The rest of this paper is organized as follows. In Section 2, we explore the effects that large on-processor memories will have on the memory hierarchy. Specifically, we will quantify the constraints under which the on-chip memory will be treated as a cache, or as a fast fraction of the physical memory. We present a performance model...
that quantifies the cost/performance benefits of the two possibilities for a range of future technical parameters. We show that putting a small cache along with main memory on the processor chip can be cost-effective, compared to having all the on-chip memory be treated as cache. We also discuss the necessary constraints for single-chip computing, in which all of the physical memory migrates onto the processor die, and show that, given enough support in the manufacturing process for a denser memory cell, systems with no processor-less memory chips are quite conceivable within the next decade. In Section 3, we discuss issues that arise for the processor when very large memories exist on-chip. We will argue that chip multiprocessors (CMPs) used as throughput engines (as currently envisioned) are the wrong multiprocessor model for the future. We argue that multiple on-chip processors should either be used solely to enhance the performance of a single task, or that the multiple on-chip processors should each be coupled with a fraction of main memory, if they are to run distinct tasks.

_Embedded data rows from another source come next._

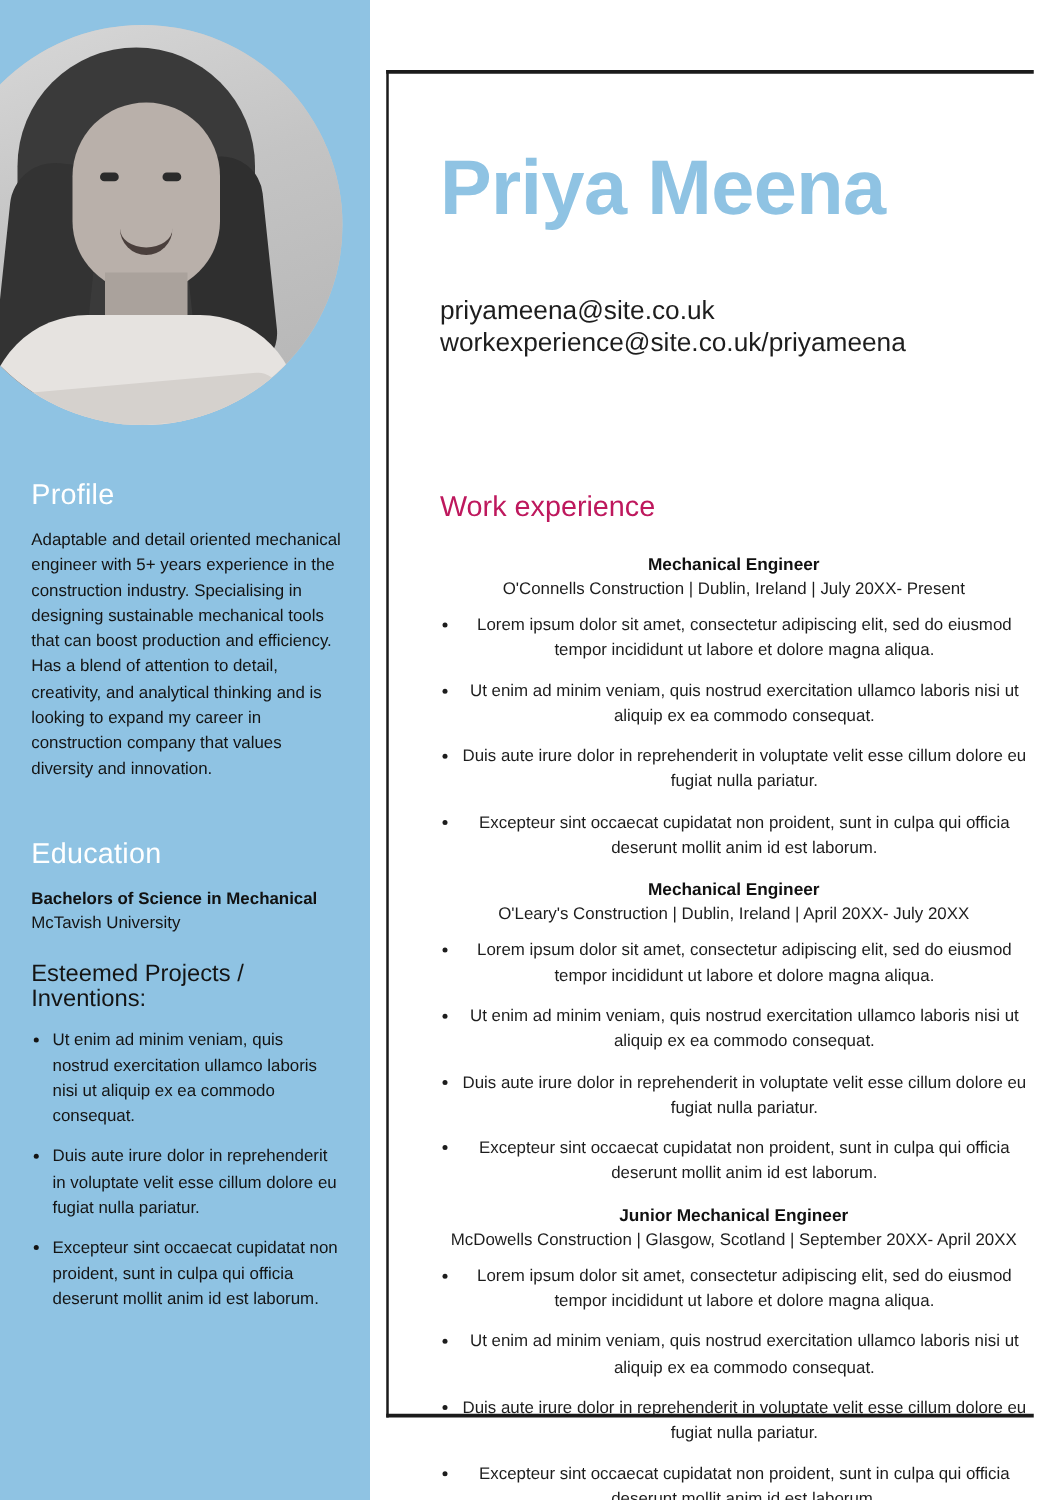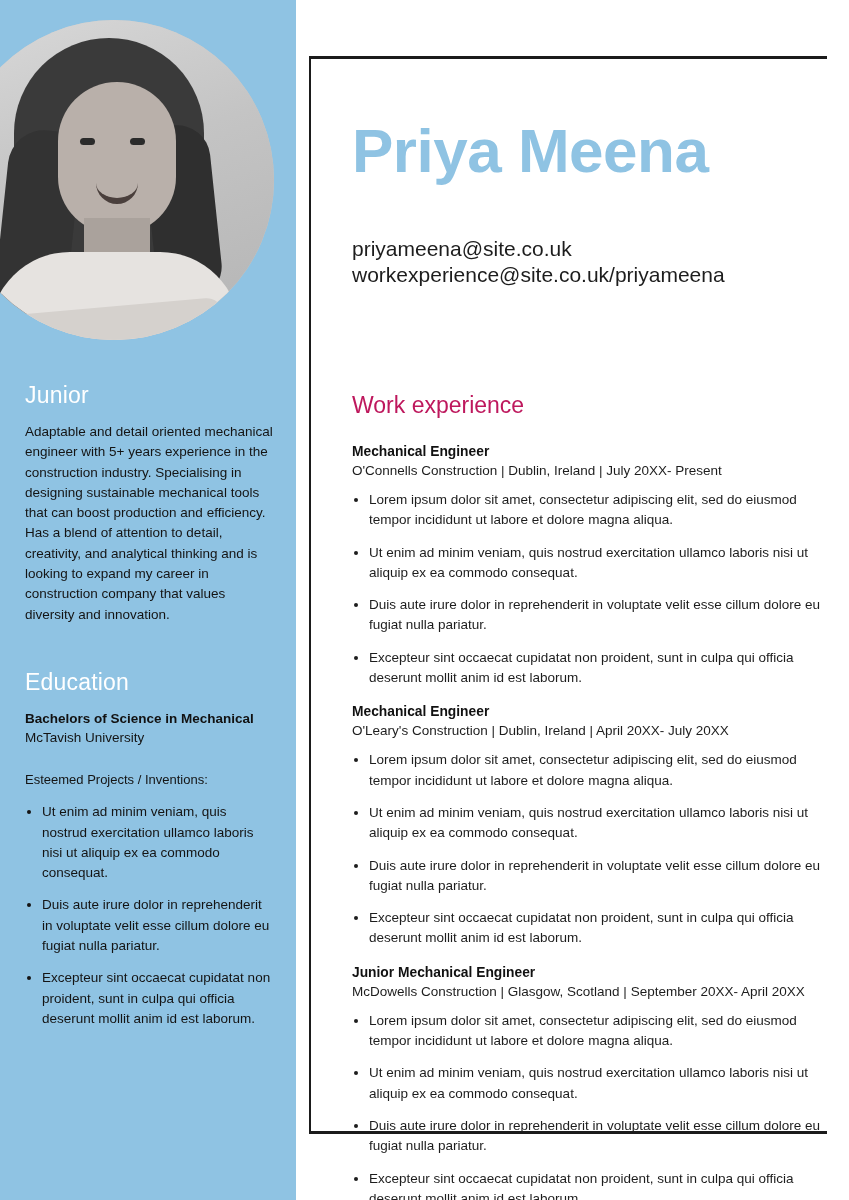"Junior" h2.side-heading { text: Junior -> Profile }
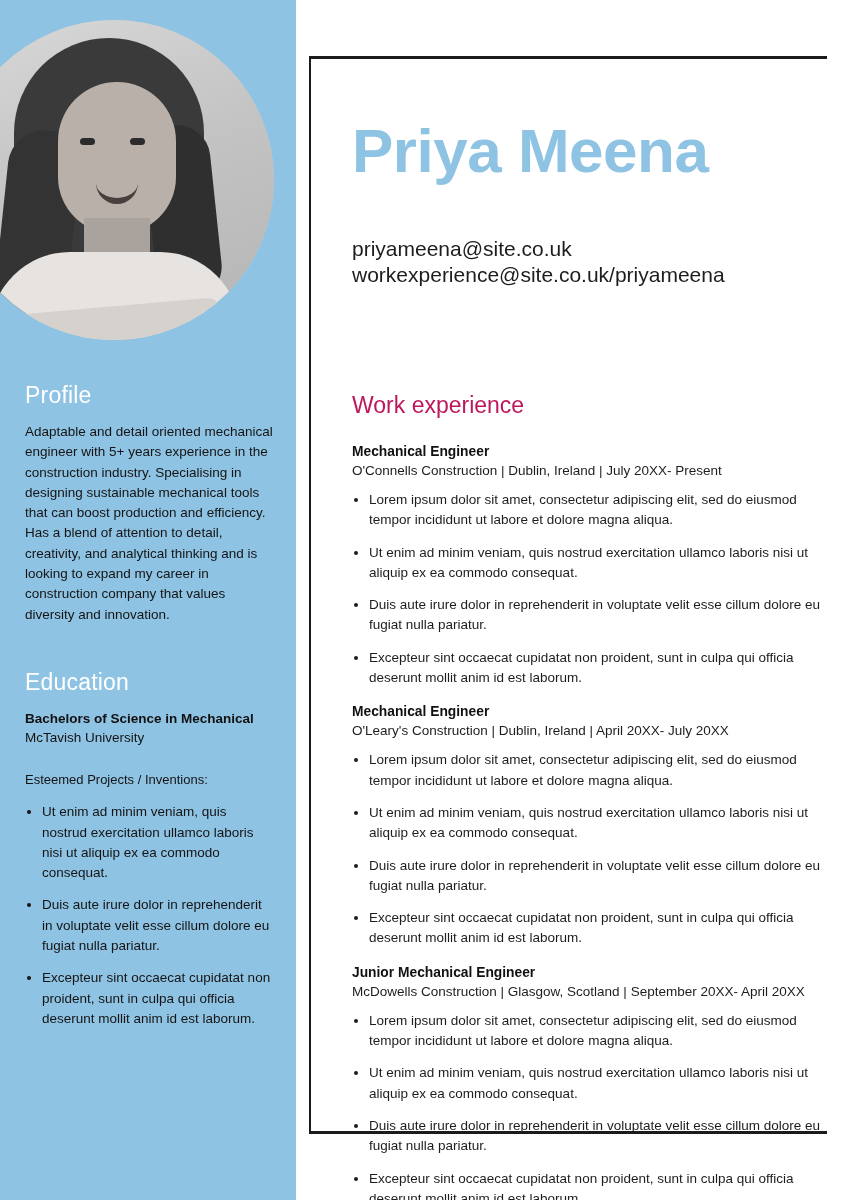"Mechanical Engineer" .job { text-align: none -> center }
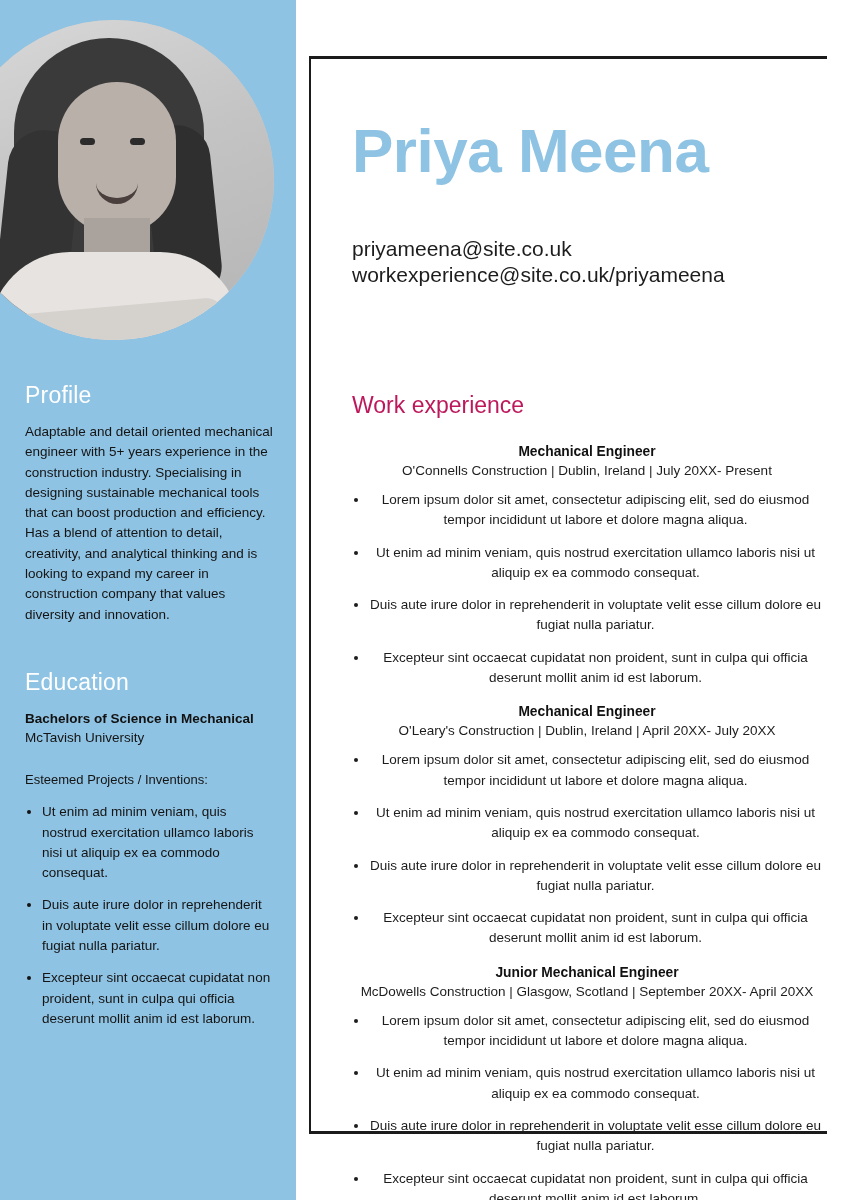"Esteemed Projects / Inventions:" .edu-projects { font-size: 13px -> 19px }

2 Changing the memory hierarchy

The average number of DRAM chips in systems is decreasing over time, as the minimum granularity of memory size increases [11]. This effect results from both the increasing depth of DRAM chips (the capacity increases outstrip the growth in I/O widths of the DRAM chips) and the slowed growth in main memory sizes [9] (these two factors are not independent, of course). The dotted line in Figure 1a shows a LMS regression for main memory growths (for medium-cost PCs) from 1986 to 1998, extrapolated to 2010. We see that these trends point to PCs with single-chip memories sometime around the middle of the next decade. We also see that processor resources are converging with main memory sizes, although they are still a moderate factor apart by 2010.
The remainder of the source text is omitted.